__Instructions for the task__:
This task calls for copying every line of the records that includes the word "background".

__Provided records__:
--- START ---

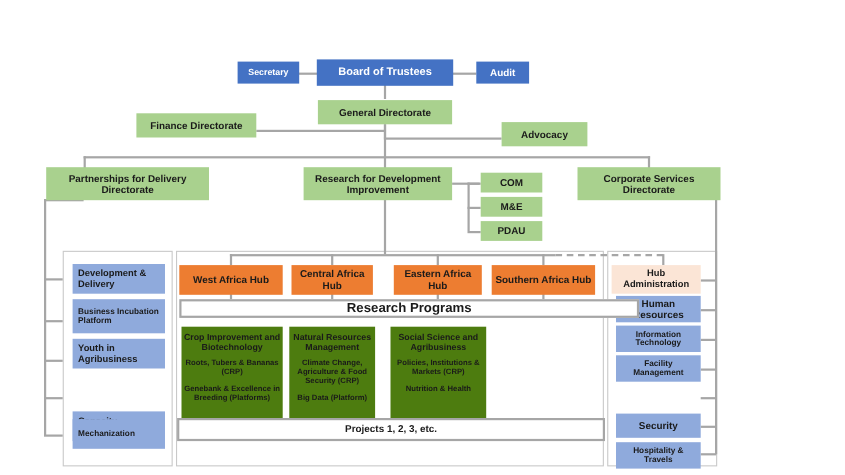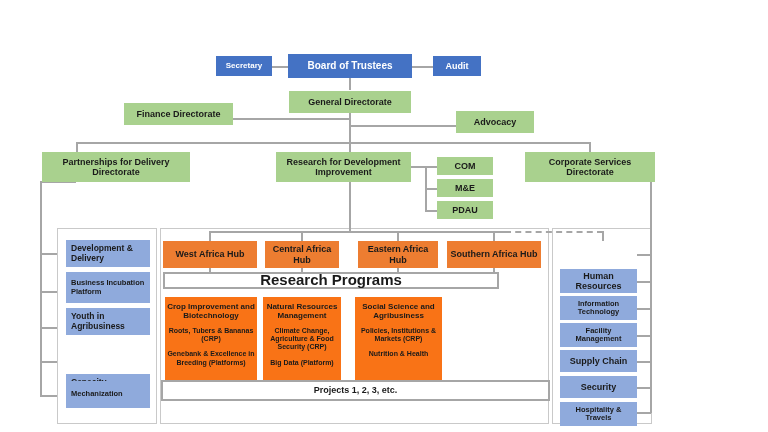--- a/index.html
+++ b/index.html
@@ -159,6 +159,7 @@
   <div class="box steel" style="left:66px; top:342px; width:84px; height:27px; font-size:8.5px; justify-content:flex-start; text-align:left; padding-left:5px;margin-top:32px;">Capacity Development</div>
   <div class="box steel" style="left:66px; top:381px; width:84px; height:27px; font-size:7.5px; justify-content:flex-start; text-align:left; padding-left:5px;">Mechanization</div>
 
+  <div class="box peach" style="left:556px; top:241px; width:81px; height:26px; font-size:8.5px;">Hub Administration</div>
   <div class="box steel" style="left:560px; top:269px; width:77px; height:24px; font-size:9px;">Human Resources</div>
   <div class="box steel" style="left:560px; top:296px; width:77px; height:24px; font-size:7.5px;">Information Technology</div>
   <div class="box steel" style="left:560px; top:323px; width:77px; height:24px; font-size:7.5px;">Facility Management</div>

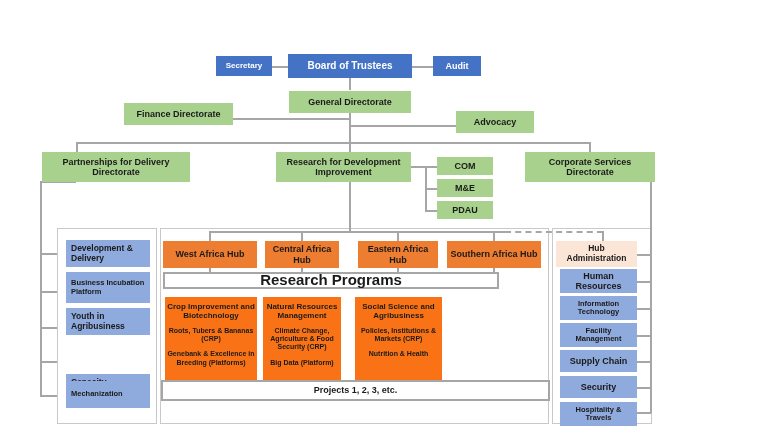--- a/index.html
+++ b/index.html
@@ -172,7 +172,7 @@
   <div class="box orange" style="left:358px; top:241px; width:80px; height:27px; font-size:9px;">Eastern Africa Hub</div>
   <div class="box orange" style="left:447px; top:241px; width:94px; height:27px; font-size:9px;">Southern Africa Hub</div>
 
-  <div class="box white" style="left:163px; top:272px; width:336px; height:17px; font-size:15px;">Research Programs</div>
+  <div class="box white" style="left:163px; top:272px; width:418px; height:17px; font-size:12px;">Research Programs</div>
 
   <div class="prog-card" style="left:165px; top:297px; width:92px; height:92px;">
     <div class="prog-title" style="font-size:8px;">Crop Improvement and Biotechnology</div>

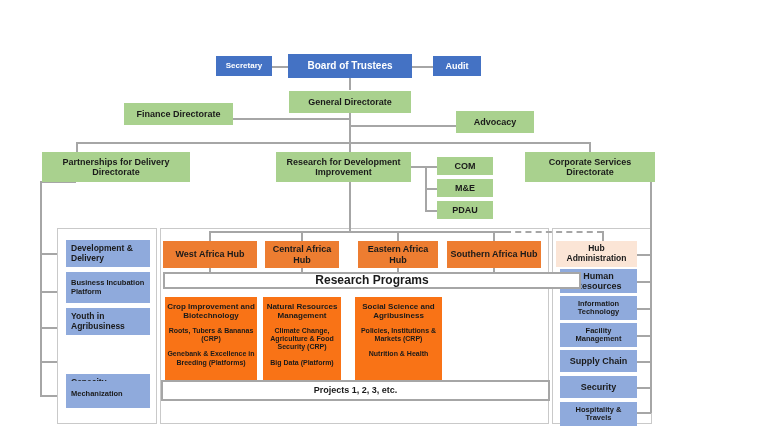--- a/index.html
+++ b/index.html
@@ -55,7 +55,7 @@
   }
   .prog-card{
     position:absolute; box-sizing:border-box;
-    background:#f97316; color:#1a1a1a;
+    background:#4d7c0f; color:#1a1a1a;
     display:flex; flex-direction:column;
     align-items:center; justify-content:flex-start;
     text-align:center; z-index:5;

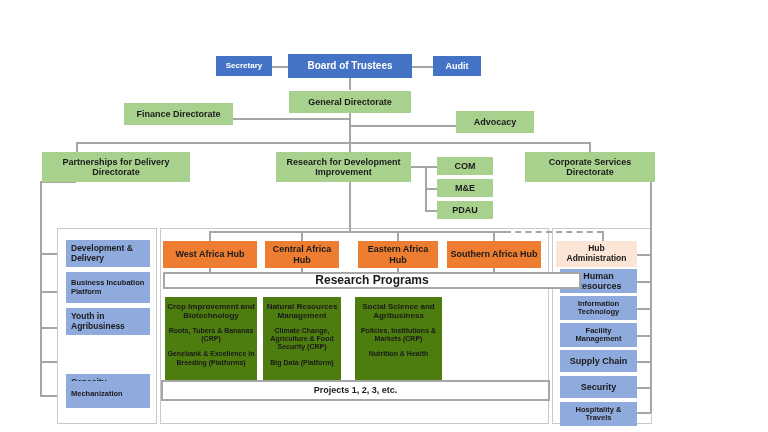--- a/index.html
+++ b/index.html
@@ -163,7 +163,6 @@
   <div class="box steel" style="left:560px; top:269px; width:77px; height:24px; font-size:9px;">Human Resources</div>
   <div class="box steel" style="left:560px; top:296px; width:77px; height:24px; font-size:7.5px;">Information Technology</div>
   <div class="box steel" style="left:560px; top:323px; width:77px; height:24px; font-size:7.5px;">Facility Management</div>
-  <div class="box steel" style="left:560px; top:350px; width:77px; height:22px; font-size:9px;">Supply Chain</div>
   <div class="box steel" style="left:560px; top:376px; width:77px; height:22px; font-size:9px;">Security</div>
   <div class="box steel" style="left:560px; top:402px; width:77px; height:24px; font-size:7.5px;">Hospitality &amp; Travels</div>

--- END ---

__Solution to this problem__:
-    background:#f97316; color:#1a1a1a;
+    background:#4d7c0f; color:#1a1a1a;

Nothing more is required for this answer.